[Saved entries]
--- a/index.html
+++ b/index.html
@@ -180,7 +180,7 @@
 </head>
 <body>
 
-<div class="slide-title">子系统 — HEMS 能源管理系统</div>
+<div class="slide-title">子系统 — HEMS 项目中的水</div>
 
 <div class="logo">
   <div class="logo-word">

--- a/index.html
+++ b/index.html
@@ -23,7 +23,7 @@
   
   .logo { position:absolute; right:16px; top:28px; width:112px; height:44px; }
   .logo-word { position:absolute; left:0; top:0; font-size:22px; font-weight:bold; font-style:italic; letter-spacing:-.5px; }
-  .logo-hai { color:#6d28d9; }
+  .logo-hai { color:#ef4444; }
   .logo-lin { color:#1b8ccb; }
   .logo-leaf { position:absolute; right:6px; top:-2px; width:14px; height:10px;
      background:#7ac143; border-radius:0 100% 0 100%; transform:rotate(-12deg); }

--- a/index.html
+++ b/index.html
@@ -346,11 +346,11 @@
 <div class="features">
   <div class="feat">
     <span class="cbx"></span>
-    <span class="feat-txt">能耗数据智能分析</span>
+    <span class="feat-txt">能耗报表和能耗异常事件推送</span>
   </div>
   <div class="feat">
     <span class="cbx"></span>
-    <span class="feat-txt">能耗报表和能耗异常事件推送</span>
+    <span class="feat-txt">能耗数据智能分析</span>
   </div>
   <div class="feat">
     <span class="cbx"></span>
--
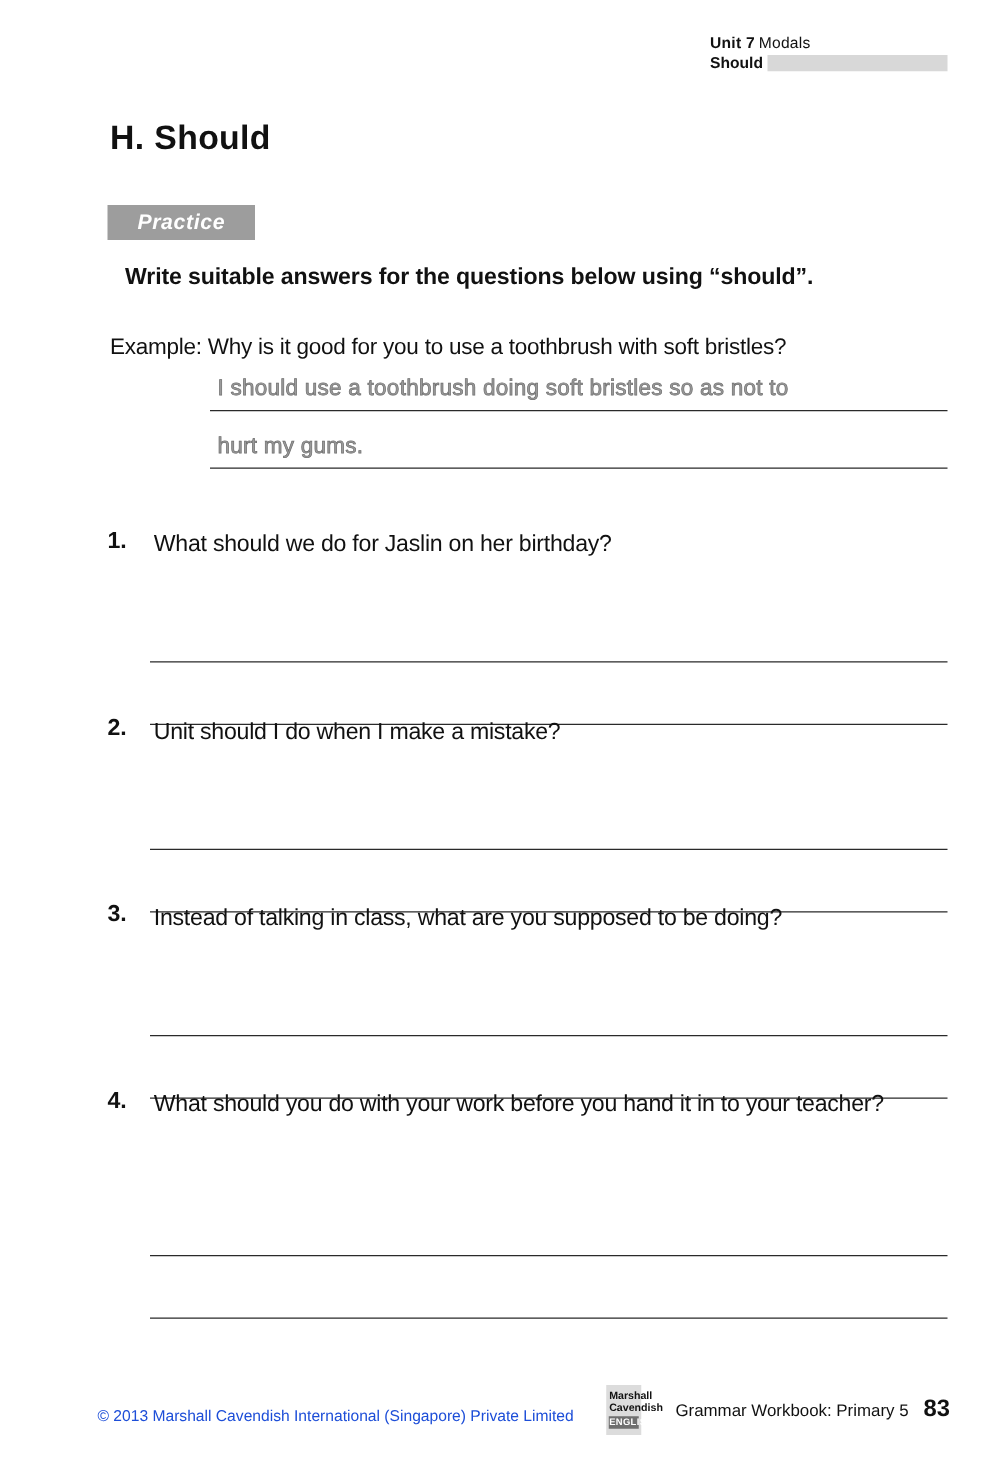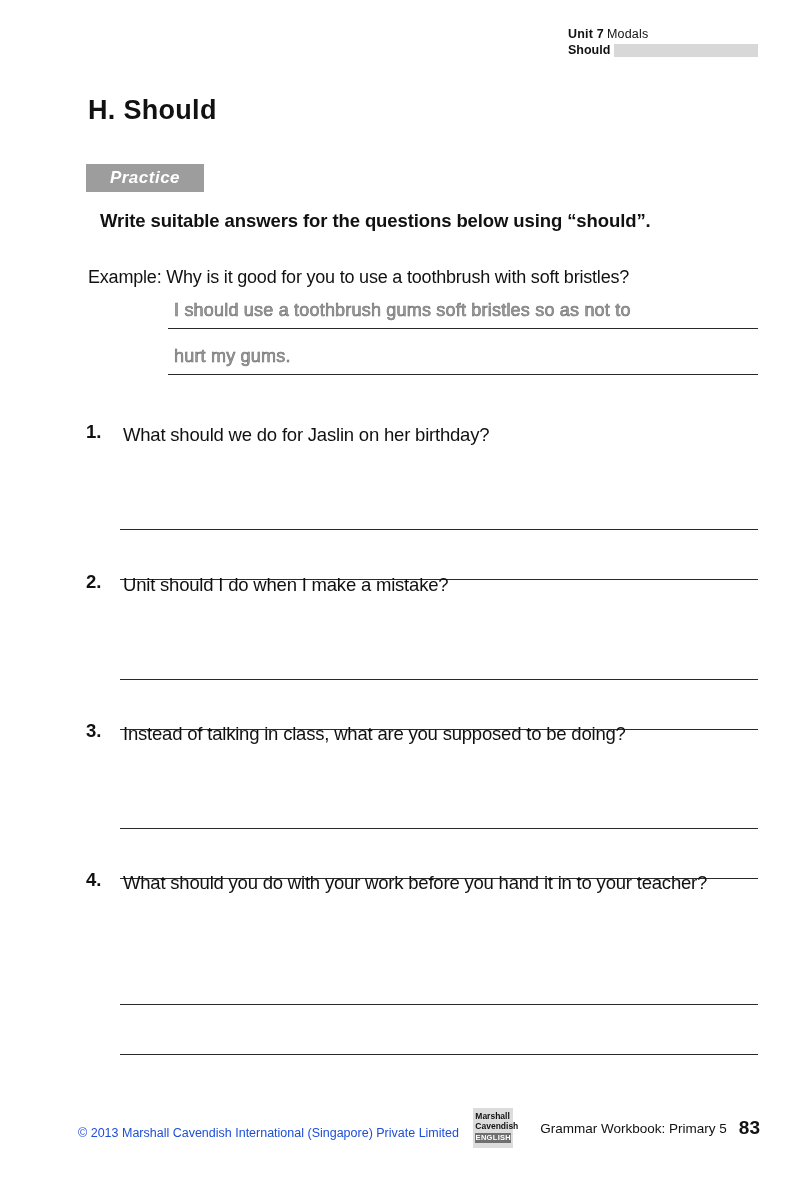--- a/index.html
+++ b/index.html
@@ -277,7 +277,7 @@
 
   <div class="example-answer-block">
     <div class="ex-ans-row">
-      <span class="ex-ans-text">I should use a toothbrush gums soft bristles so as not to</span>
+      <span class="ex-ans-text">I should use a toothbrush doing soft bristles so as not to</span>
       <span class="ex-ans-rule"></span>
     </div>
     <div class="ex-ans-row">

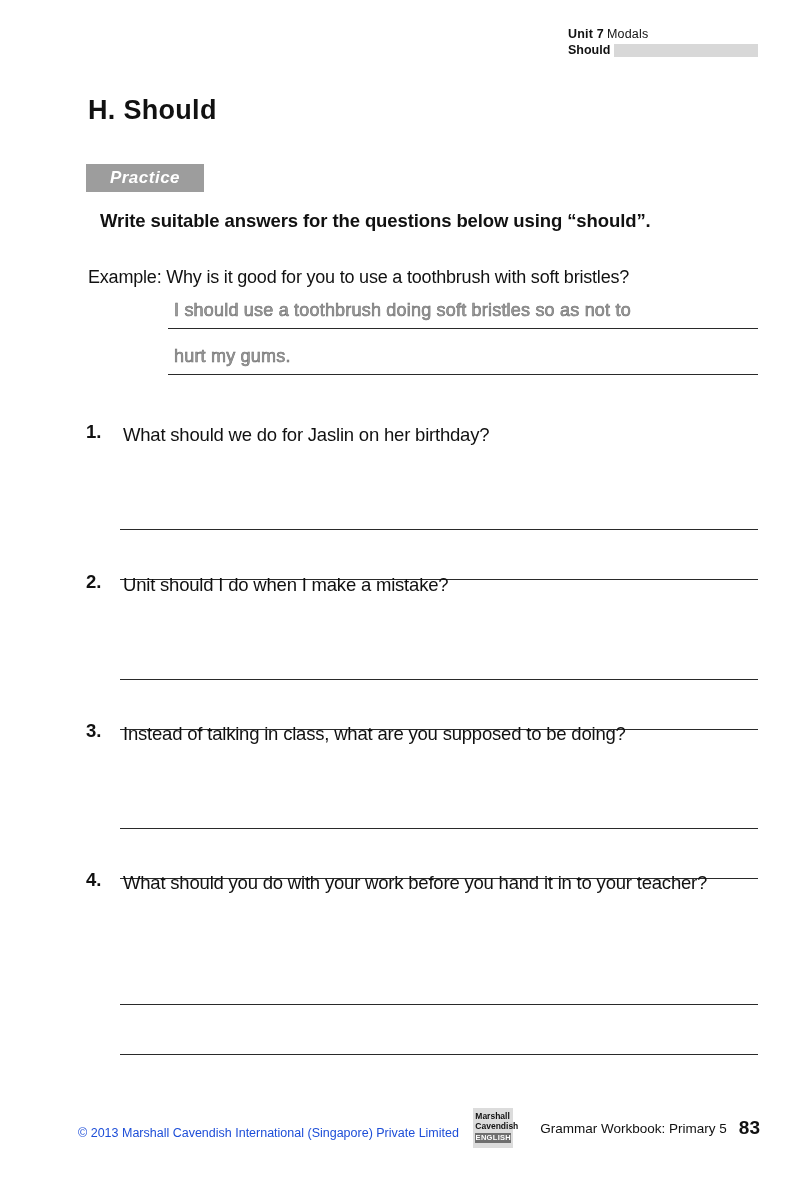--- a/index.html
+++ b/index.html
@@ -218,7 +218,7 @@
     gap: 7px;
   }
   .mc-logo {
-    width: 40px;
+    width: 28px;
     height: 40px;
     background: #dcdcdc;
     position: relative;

• AIM OF THE EXERCISE: Copy down every line of the entries containing the word "HEMS".

• ANSWER BELOW:
-<div class="slide-title">子系统 — HEMS 能源管理系统</div>
+<div class="slide-title">子系统 — HEMS 项目中的水</div>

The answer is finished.